Hmm... if you're manually constructing phrase queries during
pre-parsing, and those are set sow=true,
autogeneratePhraseQueries=true, then despite lack of pf, phrase
queries could still be a key to this. Would any of the phrase queries
explicitly introduced by your pre-parsing hactually  trigger
autogeneratePhraseQueries to kick in? (i.e., would any of the
whitespace-separated tokens in your phrases be further split by your
Solr-internal analysis chain -- WordDelimiter, (Solr-internal)

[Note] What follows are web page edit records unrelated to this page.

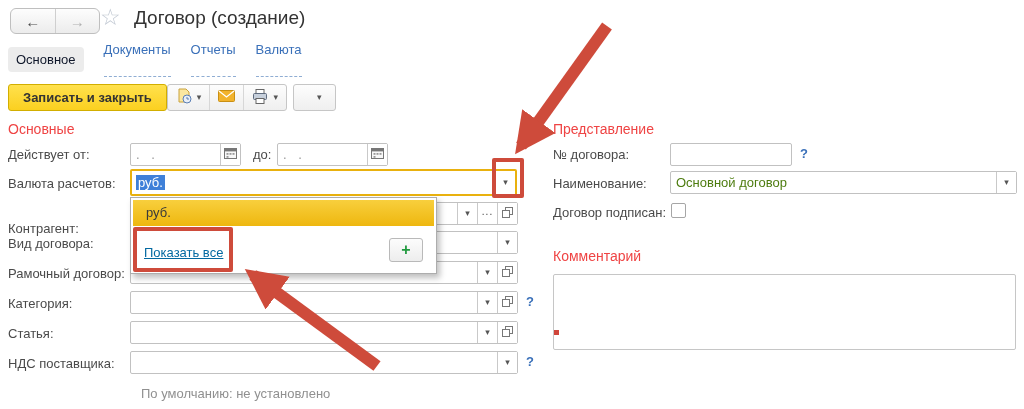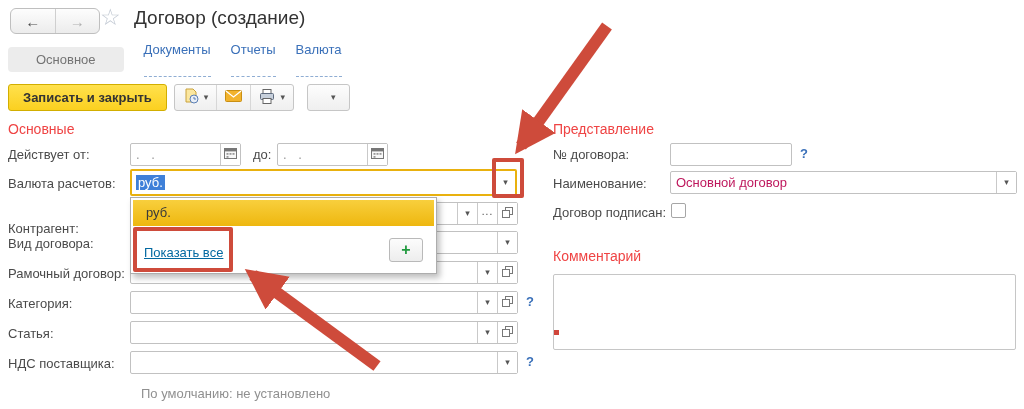--- a/index.html
+++ b/index.html
@@ -30,7 +30,7 @@
   
   .tabs { left:8px; top:46px; height:27px; display:flex; align-items:center; gap:20px; }
   .tab-active {
-    background:#ececec; border-radius:4px; padding:5px 28px; color:#737373; cursor:default;text-align:center;
+    background:#ececec; border-radius:4px; padding:5px 8px; color:#0f172a; cursor:default;text-align:center;
   }
   .tab-link { color:#3a70b9; border-bottom:1px dashed #8fadd3; padding-bottom:19px; cursor:pointer; }
 

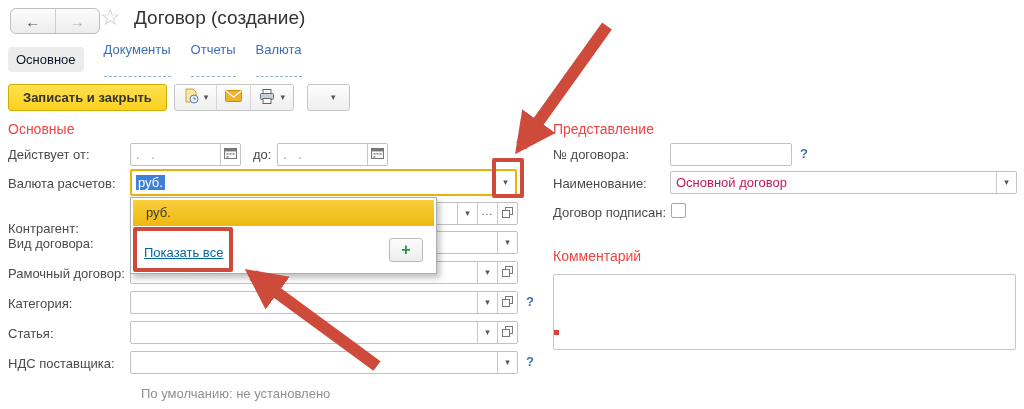--- a/index.html
+++ b/index.html
@@ -35,7 +35,7 @@
   .tab-link { color:#3a70b9; border-bottom:1px dashed #8fadd3; padding-bottom:19px; cursor:pointer; }
 
   
-  .toolbar { left:8px; top:84px; height:27px; display:flex; gap:7px; align-items:stretch; }
+  .toolbar { left:8px; top:84px; height:27px; display:flex; align-items:stretch; }
   .btn {
     border:1px solid #c6c6c6; border-radius:3px;
     background:linear-gradient(#fdfdfd,#efefef);

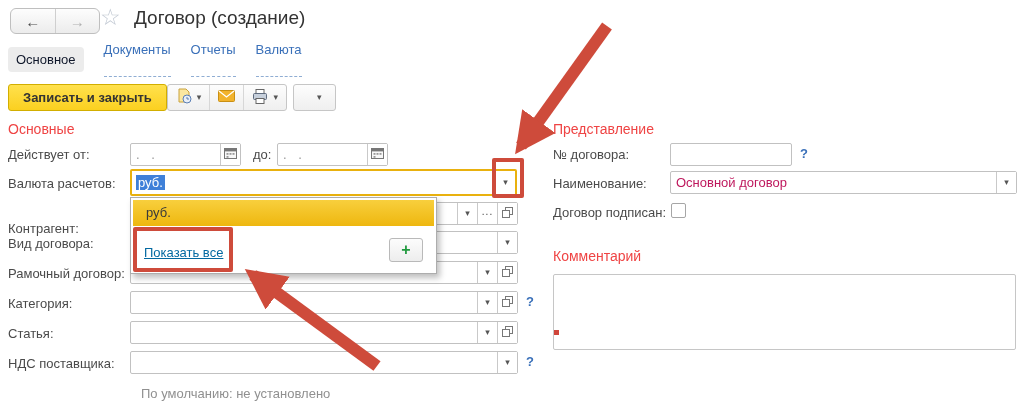--- a/index.html
+++ b/index.html
@@ -325,7 +325,7 @@
 
 <div class="abs lbl lbl-r" style="top:172px">Наименование:</div>
 <div class="abs fld" style="left:670px; top:171px; width:347px">
-  <div class="val" style="color:#be185d">Основной договор</div>
+  <div class="val" style="color:#4d7c0f">Основной договор</div>
   <div class="fbtn">
     <span class="caret">▾</span>
     </div>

Synonym, etc.?). Would you be able to share the analysis chain on the
relevant fields, and perhaps (forgiving readability challenges) an
example of pre-parsed input that suffers particularly from performance
degradation?

On Thu, Aug 20, 2020 at 2:28 PM Elaine Cario <etca...@gmail.com> wrote:
>
> Thanks Michael, I took a look, but we don't have any pf or pf1,2,3 phrase
> params set at all.  Also, we don't add synonyms through Solr filters,
> rather we parse the user's query in our own application and add synonyms
> there, before it gets to Solr.
>
> Some additional info:  we have sow=true (to be compatible with Solr 6), and
> autogeneratePhraseQueries=true.  In our A/B testing, we didn't see any
> difference in search results (aside from some minor scoring variations), so
> functionally everything is working fine.
>
> I compared the debugQuery results between Solr 6 and 8 on a somewhat
> simplified query (they quickly become unreadable otherwise):
>
> Solr 6:
>   <str name="parsedquery">(+(DisjunctionMaxQuery((wkxmlsource:"new york" |
> title:"new york")~1.0) DisjunctionMaxQuery((wkxmlsource:ny | title:ny)~1.0)
> DisjunctionMaxQuery((wkxmlsource:"big apple" | title:"big
> apple")~1.0)))/no_coord</str>
>   <str name="parsedquery_toString">+((wkxmlsource:"new york" | title:"new
> york")~1.0 (wkxmlsource:ny | title:ny)~1.0 (wkxmlsource:"big apple" |
> title:"big apple")~1.0)</str>
>
> Solr 8:
>   <str name="parsedquery">+(DisjunctionMaxQuery((wkxmlsource:"new york" |
> title:"new york")~1.0) DisjunctionMaxQuery((wkxmlsource:ny | title:ny)~1.0)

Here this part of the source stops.